Historic district in Kentucky, United States

The Russellville Historic District in Russellville, Kentucky, is in south central Kentucky. Among Kentuckian municipalities in its size range it has the largest historic district, comprising fifty separate city blocks. Another distinction is that the district is centered on the commercial corridor, instead of the county courthouse, unlike most county seats in Kentucky.

== History ==
Russellville was known as a "rogue's harbor", as many of its early settlers moved there due to being wanted by the law in other areas, or simply needed a fresh start. The first house in the district was built in 1790, but it no longer stands.

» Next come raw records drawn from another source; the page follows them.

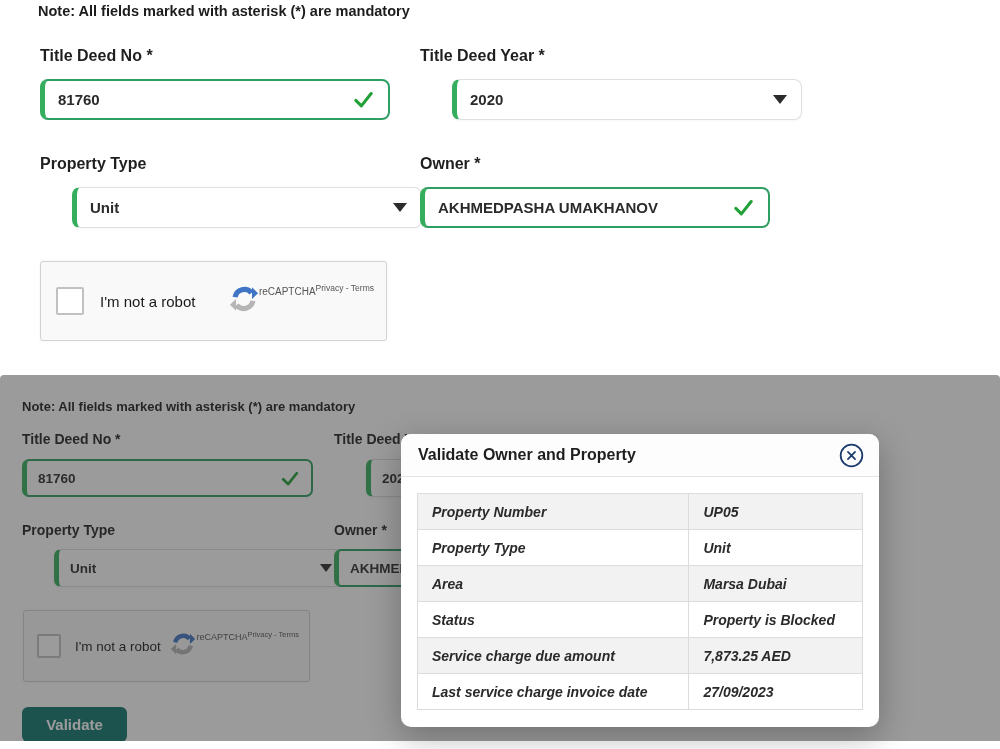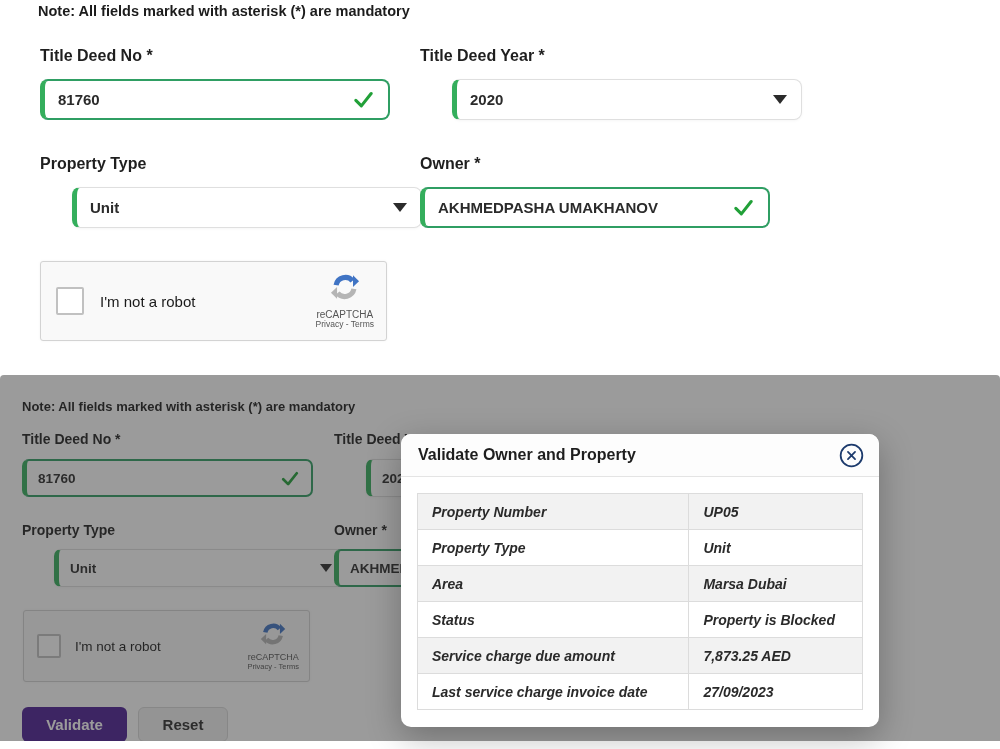--- a/index.html
+++ b/index.html
@@ -23,7 +23,7 @@
              display:flex; align-items:center; box-shadow:0 0 3px rgba(0,0,0,0.05); }
   .cb { background:#fff; border:2px solid #c1c1c1; border-radius:2px; }
   .cap-label { color:#1a1a1a; }
-  .logo-col { margin-left:auto; display:flex; flex-direction:column; align-items:center; line-height:1.15; }
+  .logo-col { margin-left:auto; display:flex; flex-direction:row; line-height:1.15; }
   .cap-brand { color:#555; }
   .cap-links { color:#555; }
 

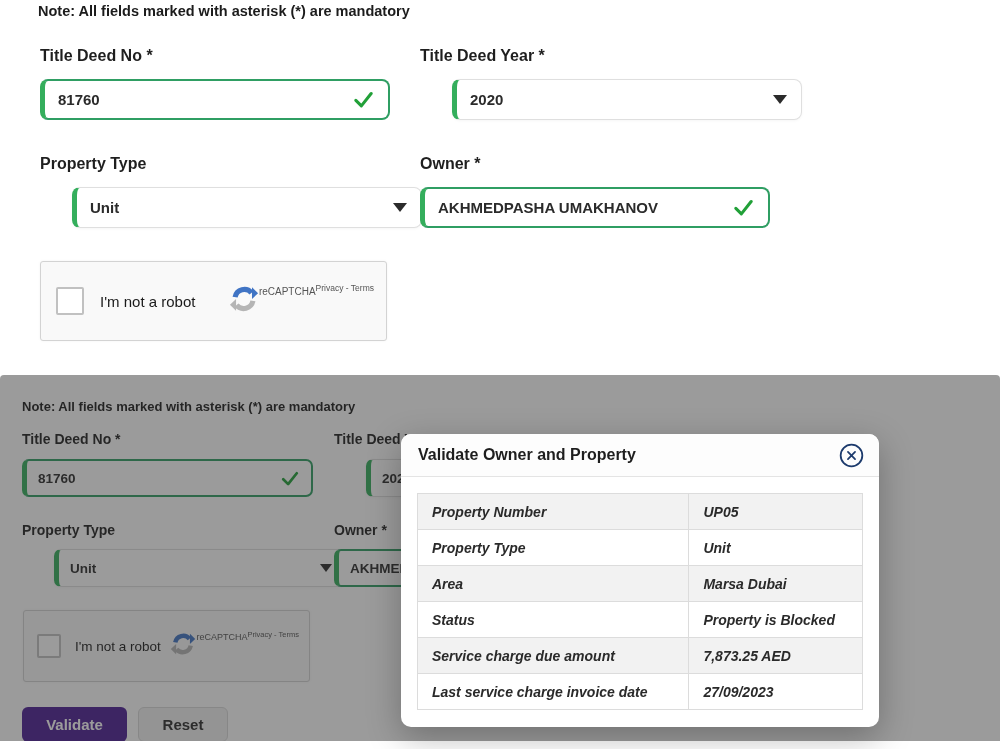--- a/index.html
+++ b/index.html
@@ -51,7 +51,7 @@
 
   .btn { position:absolute; display:flex; align-items:center; justify-content:center;
          border-radius:6px; font-weight:700; font-size:15px; }
-  .btn-validate { background:#4c1d95; color:#fff; }
+  .btn-validate { background:#0f766e; color:#fff; }
   .btn-reset { background:#f1f1f1; border:1px solid #d9d9d9; color:#2b2b2b; }
 
   .modal { position:absolute; left:401px; top:434px; width:478px; height:293px; background:#fff;

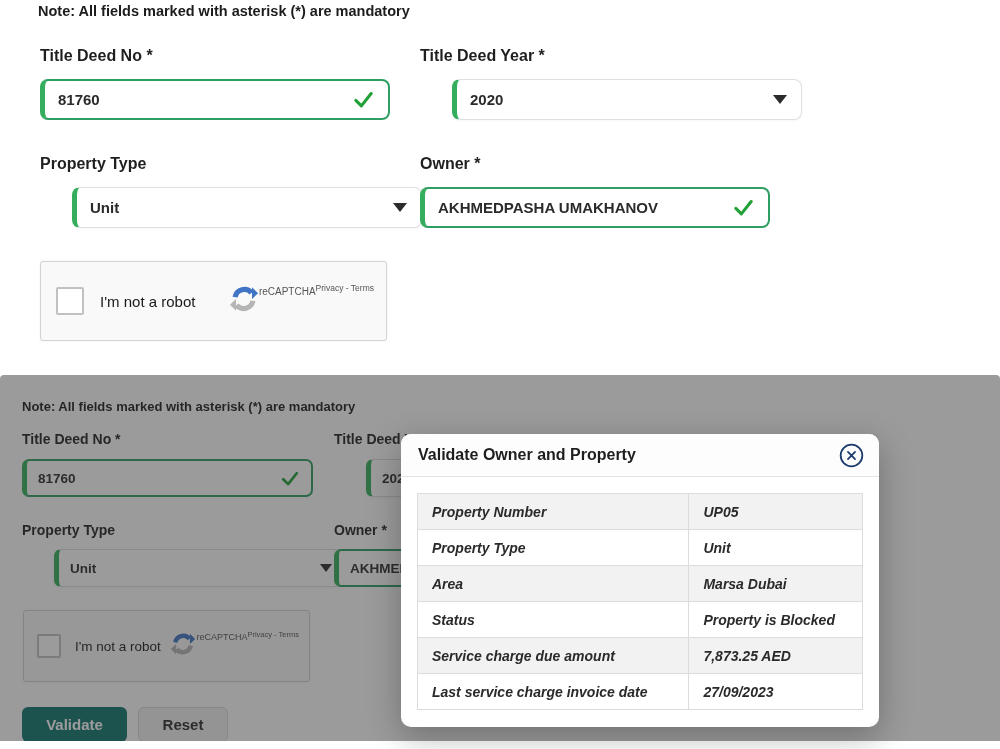--- a/index.html
+++ b/index.html
@@ -186,7 +186,6 @@
     </div>
 
     <div class="btn btn-validate" style="left:22px; top:332px; width:105px; height:35px;">Validate</div>
-    <div class="btn btn-reset" style="left:138px; top:332px; width:90px; height:35px;">Reset</div>
 
     <div class="dim-cover"></div>
   </div>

Much of the district is formed of buildings from the late 18th to 19th centuries, with the more prominent ones built between 1800 and 1830, including the homes of four Kentucky governors. Most of the modern structures in the district were designed so as to blend in with older buildings. The wealthier citizens of the district historically lived in the southwestern corner. Northwest of the district's cemetery is where Irish immigrants who worked on the local railroads lived. The district also features several excellent structures of Victorian architecture, whose atypical-for-Kentucky partial mansard roofs indicate a construction date after the Civil War.

There is significant history in the district. It was here in the William Forst House that the Confederate government of Kentucky was formed, commemorated by the Confederate Monument in Russellville. It is also the site of the first documented bank robbery by Jesse James, which occurred in 1868, of the Nimrod Long Banking Company, totalling $9,000. Future United States President Andrew Jackson fought a duel in the district.